外面疫病橫行,他決不允許任何人將病毒帶進來。
另一邊,遠在清邁的豐島在掛斷林致遠的電話后,又接了一個電話。
放下話筒后,他原本陰郁的眼神里,閃過一絲精光。
他叫來副官,沉聲命令道:“準備一下,我們下午即刻返回曼谷。”
副官遲疑道:“師團長閣下,曼谷現在疫情肆虐,我們現在回去是不是太危險了?”
如果是沒有接這個電話之前,豐島肯定是不會冒險回曼谷的,但現在不同了。
電話是第15師團的師團長——山內正文中將從緬甸打來的,他從印度英帕爾戰場撤下來后,并沒有跟著部隊退回曼谷,而是留在緬甸收攏潰兵和傷員。

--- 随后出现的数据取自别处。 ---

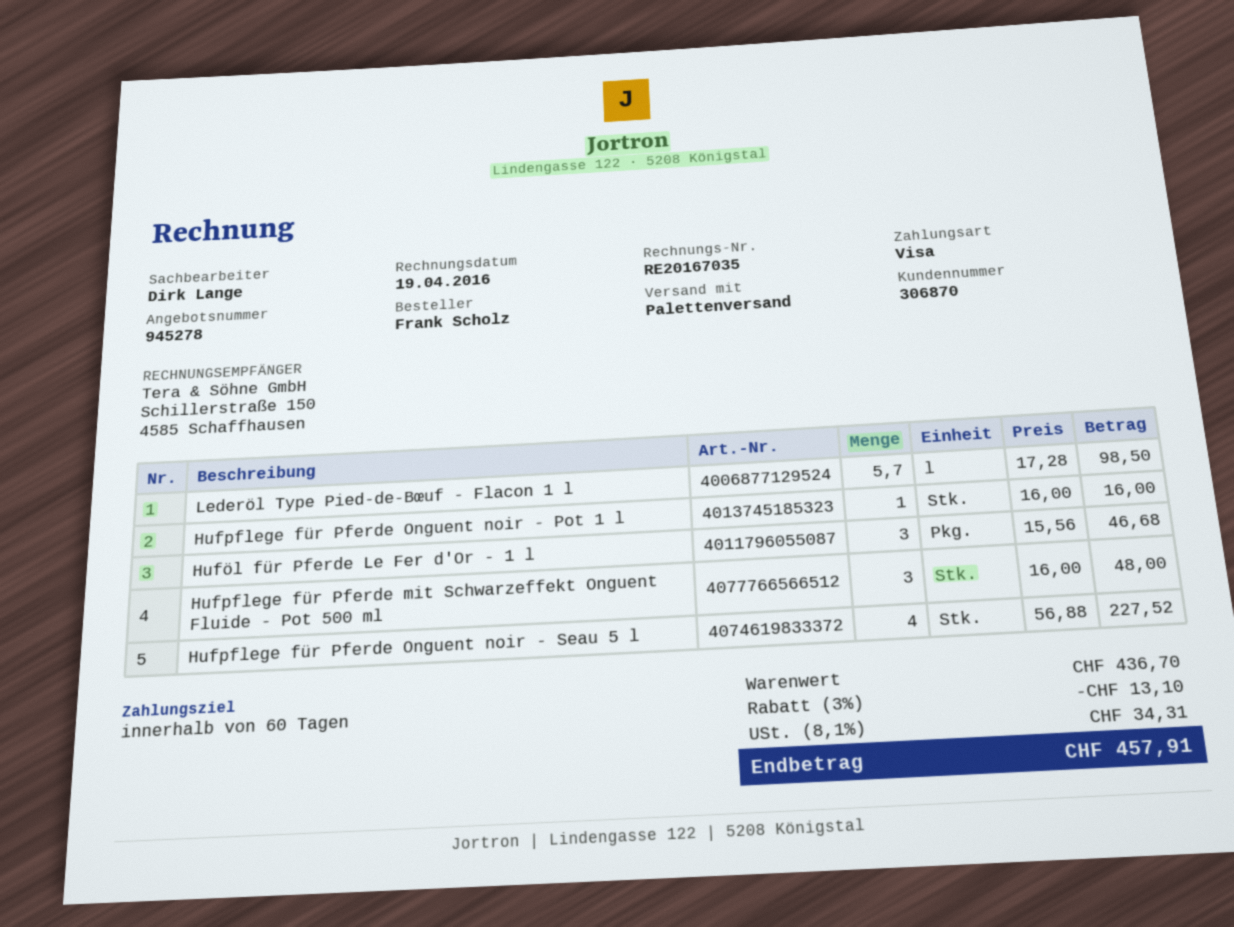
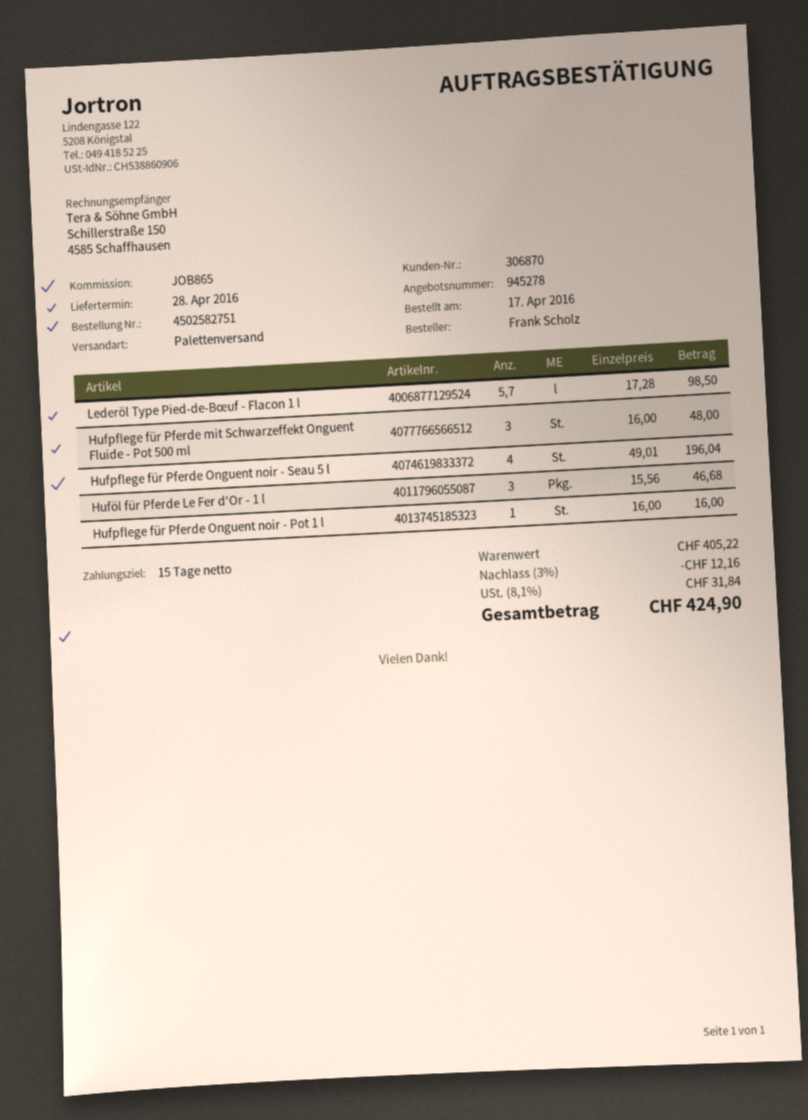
payment terms: 60 days -> 15 days
Hufpflege für Pferde Onguent noir - Seau 5 l: 4 x 56.88 = 227.52 -> 4 x 49.01 = 196.04
subtotal: 436.70 -> 405.22
discount: 3% = 13.10 -> 3% = 12.16
tax: 8.1% = 34.31 -> 8.1% = 31.84
total: 457.91 -> 424.90

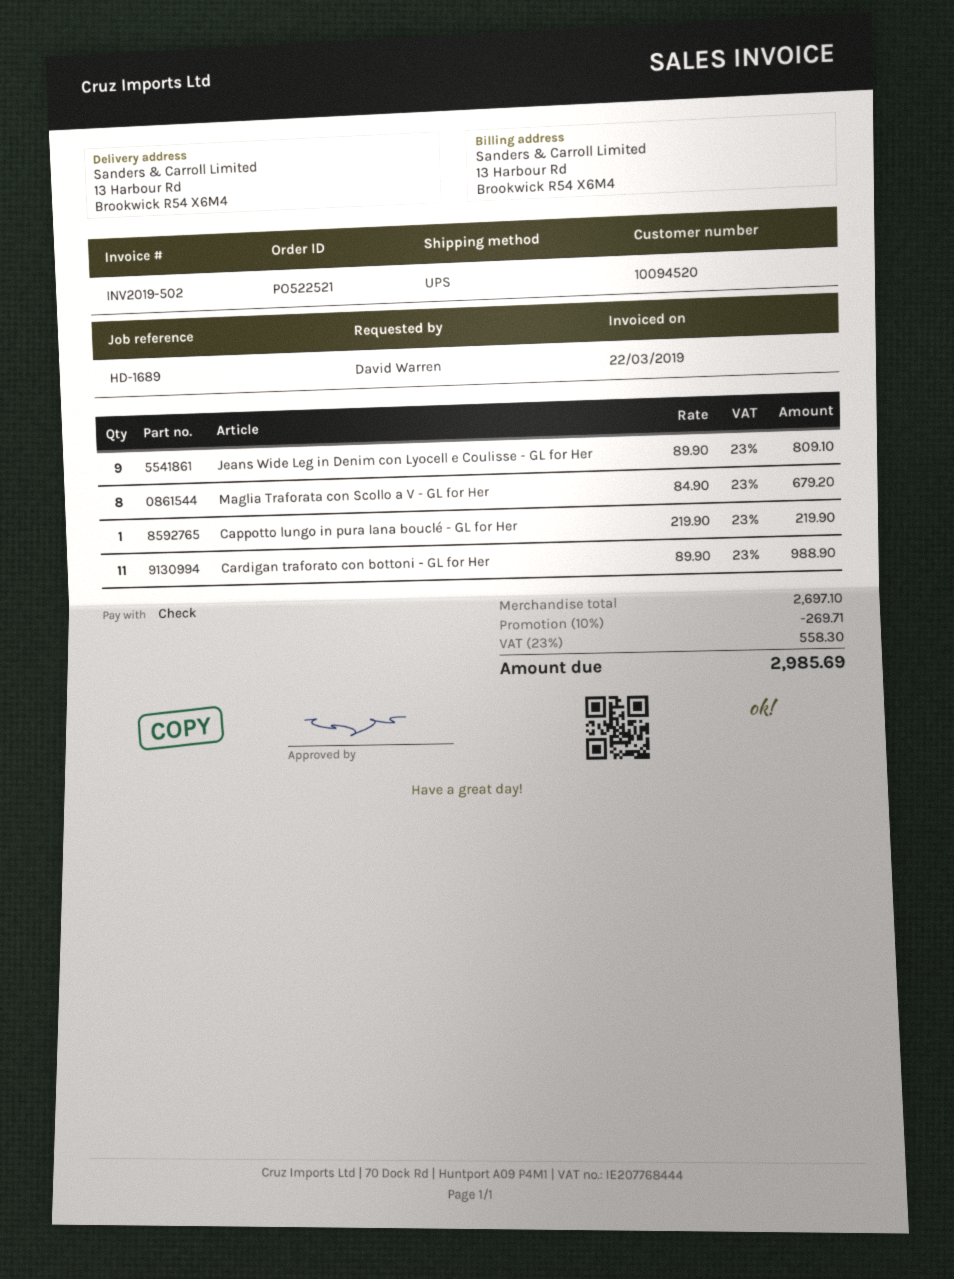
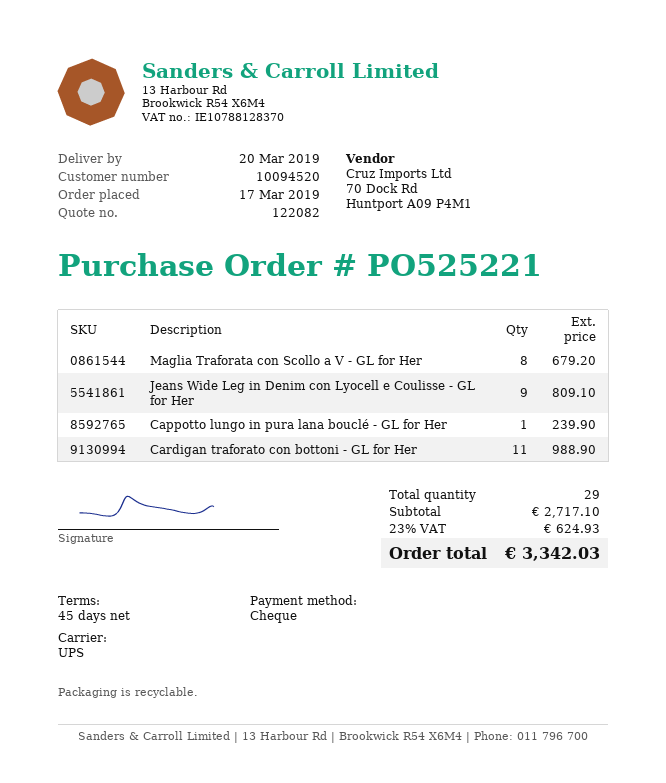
order number: PO522521 -> PO525221
Cappotto lungo in pura lana bouclé - GL for Her: 1 for 219.90 -> 1 for 239.90
subtotal: 2697.10 -> 2717.10
discount: 10% = 269.71 -> none
tax: 23% = 558.30 -> 23% = 624.93
total: 2985.69 -> 3342.03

緬甸的疫情遠比曼谷還要嚴重,就連黑市也幾乎買不到什么藥品。
山內正文手下的核心軍官們,一個接一個地病倒,若沒有藥物救治,這支殘軍將徹底失去戰斗力,他這個師團長也會成為名副其實的光桿司令。
電話里,山內正文的語氣近乎懇求,他表示愿意動用師團經費,甚至是私財,希望豐島能以優惠的價格,轉讓一批藥品給他們。
對此,豐島當然滿口答應,但對于價格,卻要求必須當面詳談。
日軍第 15 師團參加英帕爾戰役時,出發約 2 萬人,但只回來了不到5000人,且其中大部分還都是傷病員。
豐島心里清楚得很,山內正文必須不惜一切代價保住這些人,否則他這個師團長就會成為真正的擺設,本土現在可沒這么多兵員補充給他,特別是核心軍官。
這還只是第15師團一家,而緬甸全境現在有九個師團,十幾萬日軍,幾乎都遭遇了疫病的困擾。
在豐島看來,這是期待已久的機會,他必須冒險回曼谷,親自坐鎮指揮這場即將到來的“盛宴”。
他對那些高級軍官們,在過去幾年里從東南亞各國搜刮、私藏的財富早已覬覦已久。
雖然這段時間,他通過黑市交易,也搜刮了不少黃金。
但那些都是底層軍官和士兵在劫掠時私藏的,根本無法和那些高級軍官們手里掌握的真正財富相提并論。